**Exercise details:**
In how many lines of the listing below does "order" appear? Reply with the number only.

**Data:**
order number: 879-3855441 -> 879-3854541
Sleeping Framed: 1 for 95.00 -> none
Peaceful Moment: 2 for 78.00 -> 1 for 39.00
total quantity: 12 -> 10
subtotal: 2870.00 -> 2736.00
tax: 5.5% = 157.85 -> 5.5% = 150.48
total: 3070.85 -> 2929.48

--

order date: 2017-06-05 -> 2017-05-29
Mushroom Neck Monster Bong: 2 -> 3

**Problem solution:**
2